▶ WHAT TO DO: Go through the data and retrieve each line that includes the string "roztwory".

BEGIN

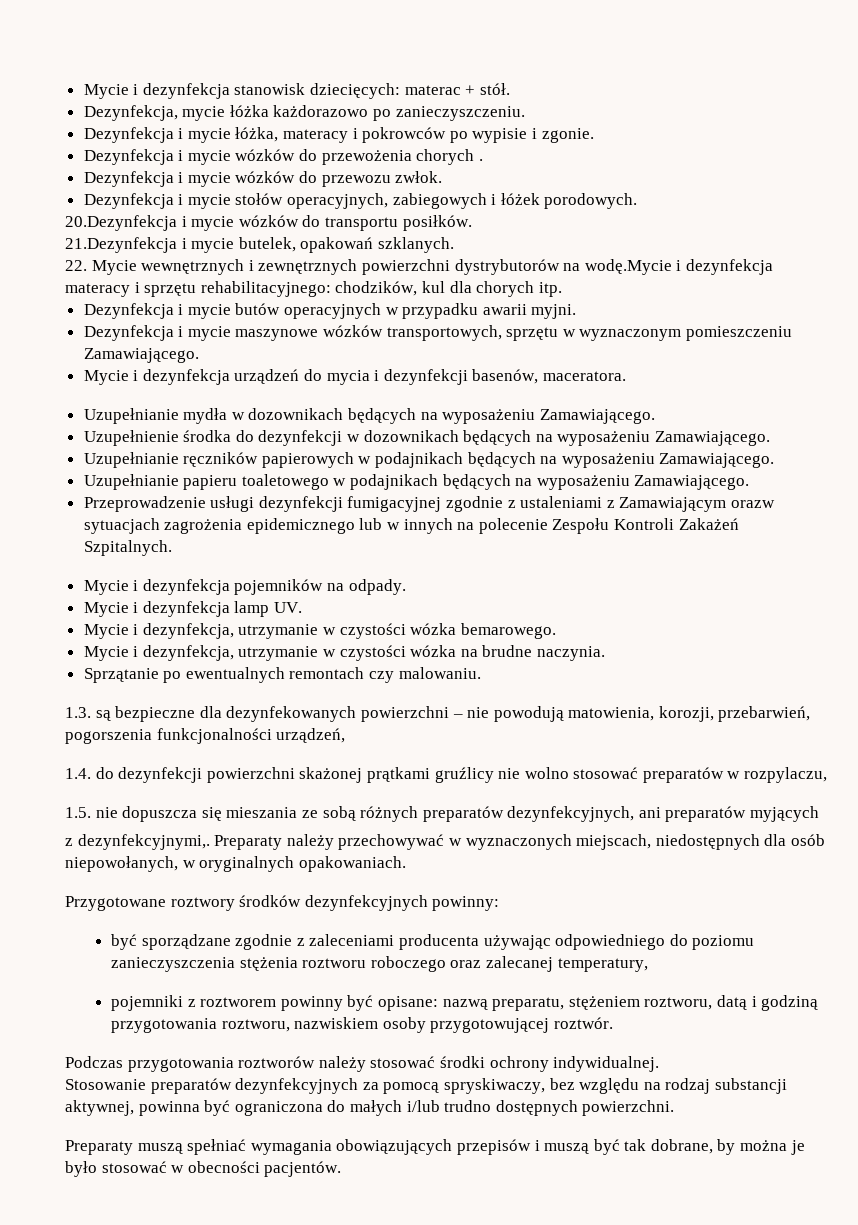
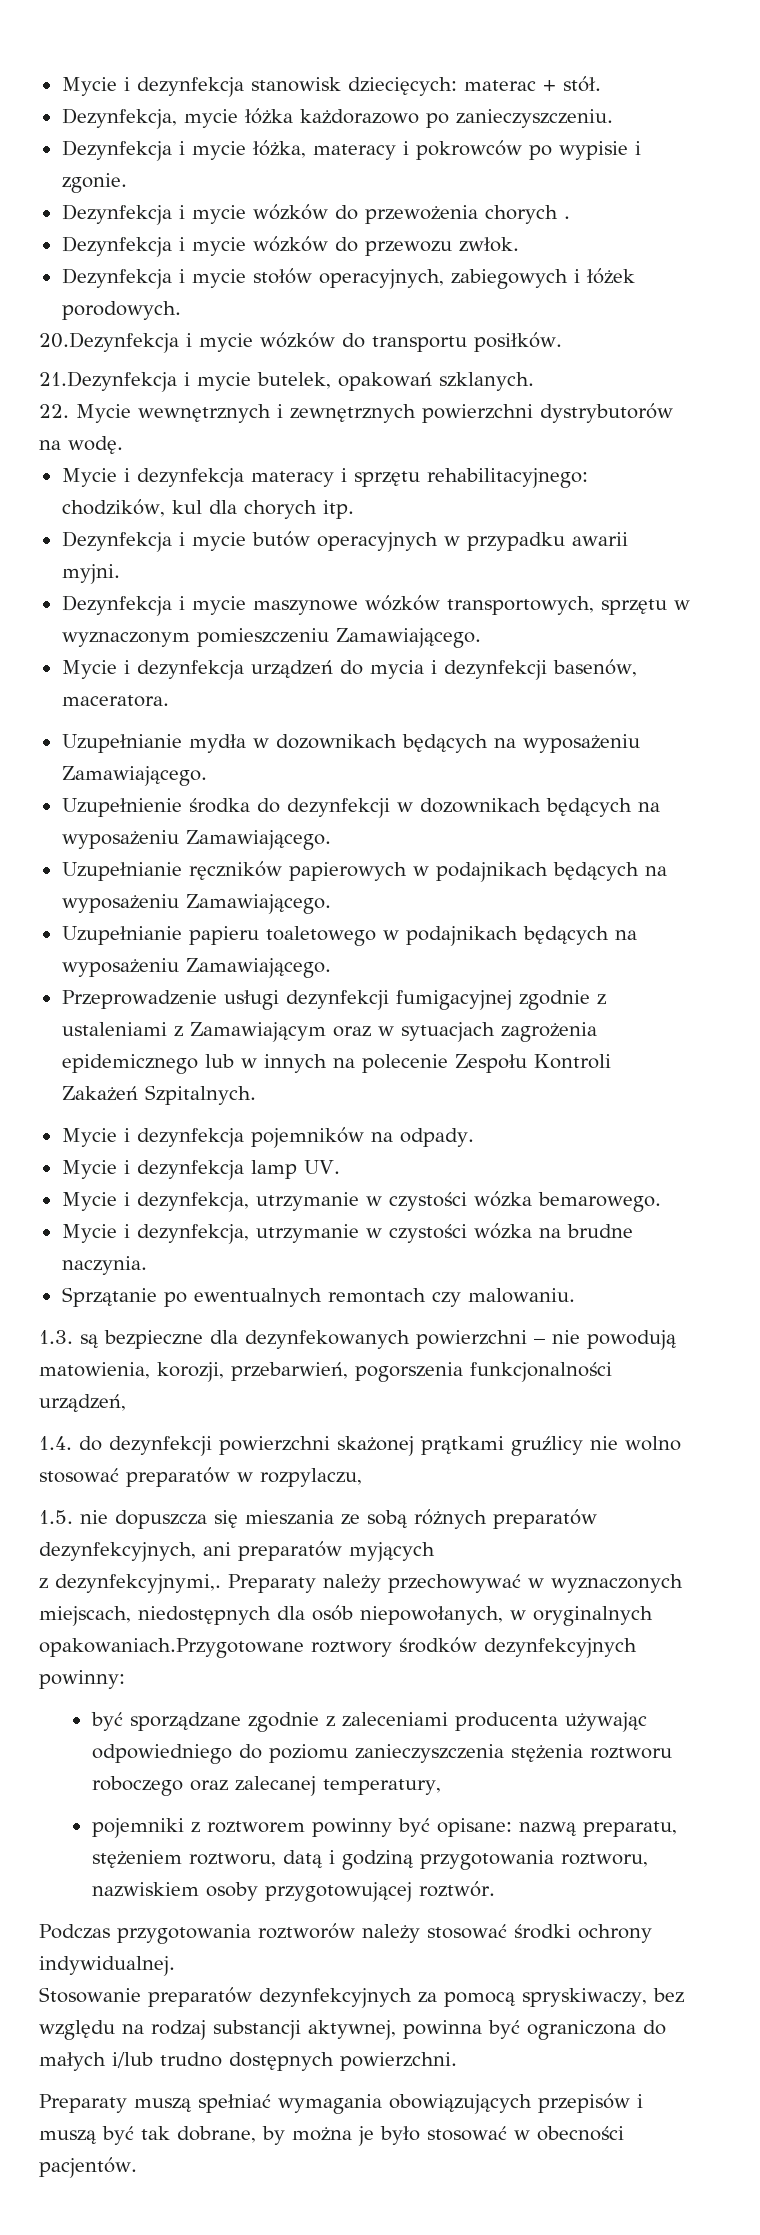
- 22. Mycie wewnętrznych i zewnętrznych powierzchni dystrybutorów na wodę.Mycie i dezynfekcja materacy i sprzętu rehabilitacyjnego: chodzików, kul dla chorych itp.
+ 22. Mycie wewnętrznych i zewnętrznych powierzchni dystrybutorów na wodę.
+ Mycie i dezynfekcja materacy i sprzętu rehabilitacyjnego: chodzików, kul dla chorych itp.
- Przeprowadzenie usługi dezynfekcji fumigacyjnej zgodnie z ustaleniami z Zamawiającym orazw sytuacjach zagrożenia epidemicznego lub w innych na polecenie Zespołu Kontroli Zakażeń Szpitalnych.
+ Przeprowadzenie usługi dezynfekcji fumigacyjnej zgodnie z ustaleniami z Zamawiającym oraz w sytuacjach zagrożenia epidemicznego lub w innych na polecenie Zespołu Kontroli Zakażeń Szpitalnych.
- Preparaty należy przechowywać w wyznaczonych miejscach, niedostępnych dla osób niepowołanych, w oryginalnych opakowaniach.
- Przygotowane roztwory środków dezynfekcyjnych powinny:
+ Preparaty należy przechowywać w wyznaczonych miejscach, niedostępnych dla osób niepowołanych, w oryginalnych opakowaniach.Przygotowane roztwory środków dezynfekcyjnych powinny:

END

▶ EXERCISE SOLUTION:
- Przygotowane roztwory środków dezynfekcyjnych powinny:
+ Preparaty należy przechowywać w wyznaczonych miejscach, niedostępnych dla osób niepowołanych, w oryginalnych opakowaniach.Przygotowane roztwory środków dezynfekcyjnych powinny:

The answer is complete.